A traditional IRA is a tax-advantaged personal savings plan where contributions may be tax deductible.
- Generally, the money in a traditional IRA isn’t taxed until it’s withdrawn.
- There are annual limits to contributions depending on the person’s age and the type of IRA.
- When planning when to withdraw money from an IRA, taxpayers should know that:
- They may face a 10% penalty and a tax bill if they withdraw money before age 59½, unless they qualify for an exception.
- Usually, they must start taking withdrawals from their IRA when they reach age 72. For tax years 2019 and earlier, that age was 70½.

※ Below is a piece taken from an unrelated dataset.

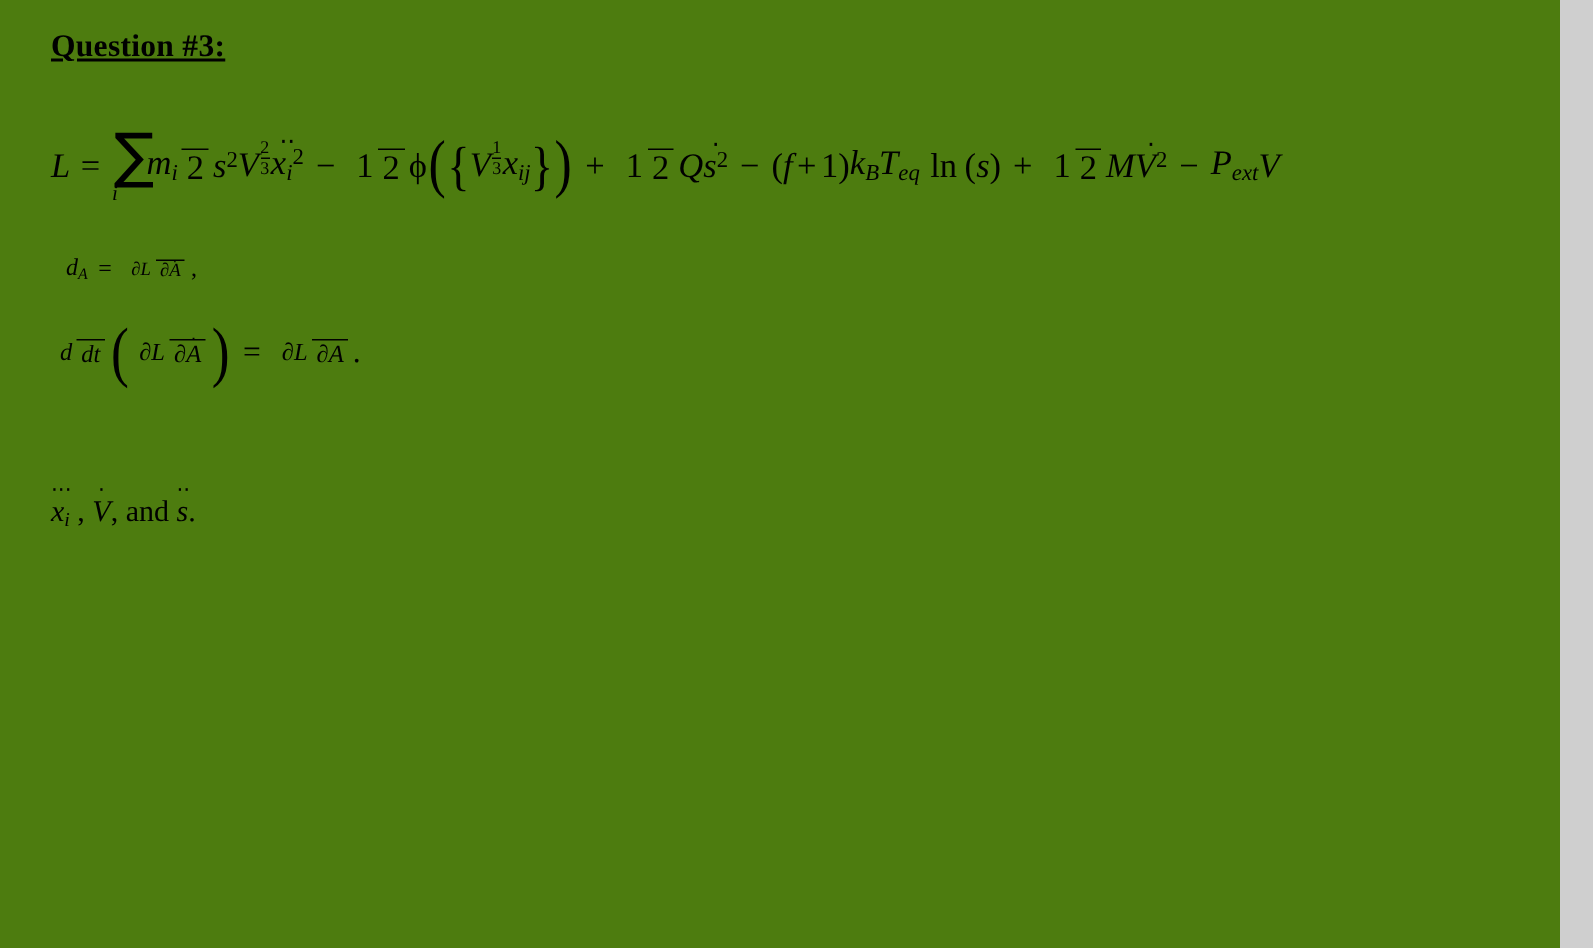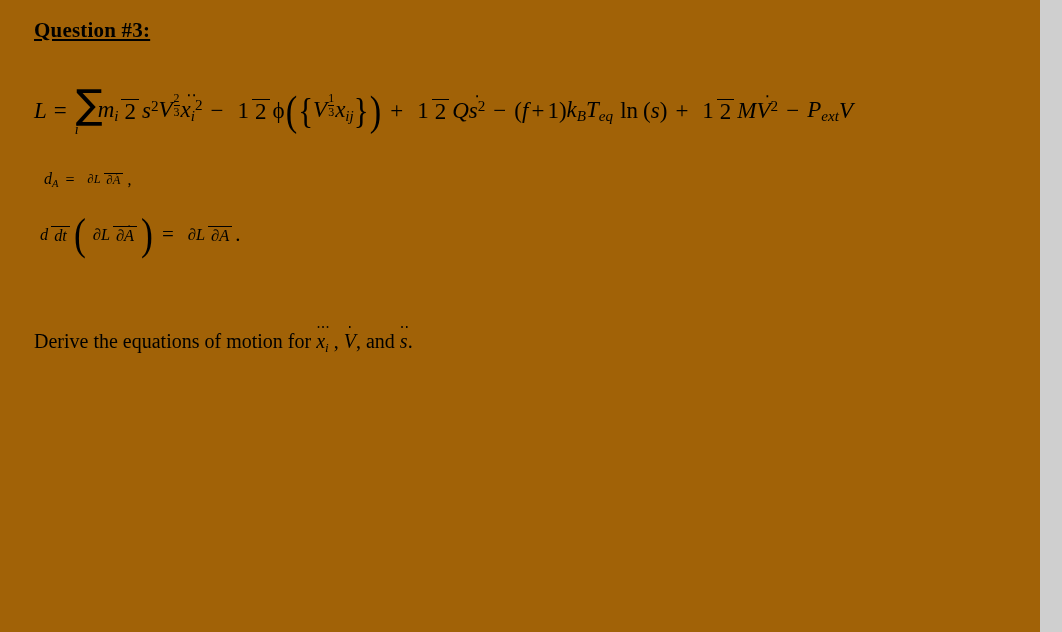"Question #3:" .page { background: #a16207 -> #4d7c0f }
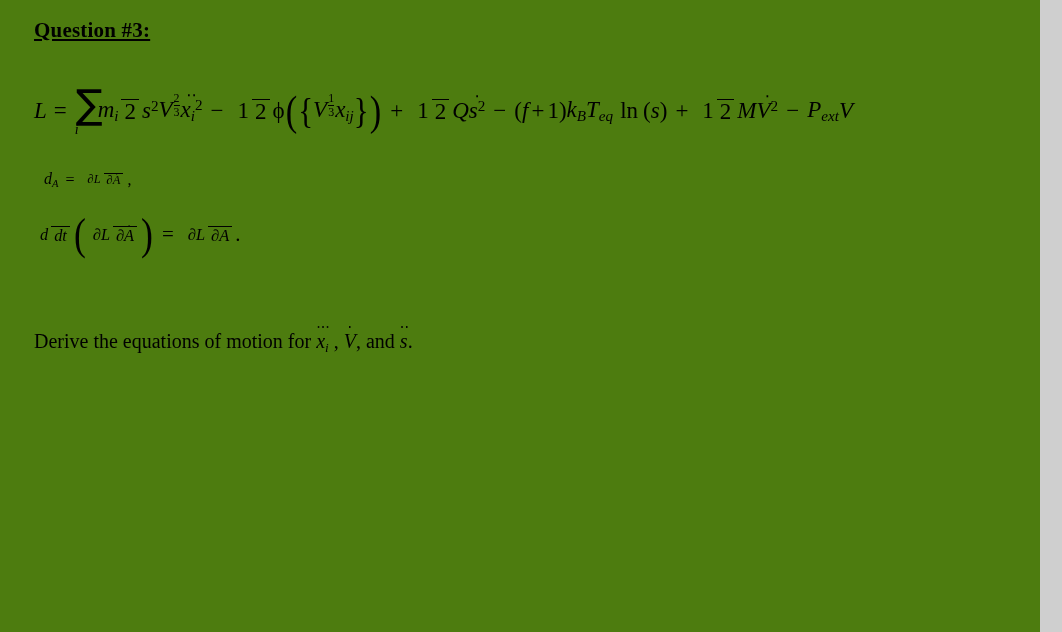"Derive the equations of motion" span { html: <span>Derive the equations of motion for </span> -> none }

- Special distribution rules apply for IRA beneficiaries.
Roth IRAs are like traditional IRAs, but there are some important differences.
A Roth IRA is another tax-advantaged personal savings plan with many of the same rules as a traditional IRA but there are exceptions:
- A taxpayer can’t deduct contributions to a Roth IRA.
- Qualified distributions are tax-free.
- Roth IRAs don’t require withdrawals until after the death of the owner.
Here are a few other types of IRAs:
- Savings Incentive Match Plan for Employees. A SIMPLE IRA allows employees and employers to contribute to traditional IRAs set up for employees. It is suited as a start-up retirement savings plan for small employers not currently sponsoring a retirement plan.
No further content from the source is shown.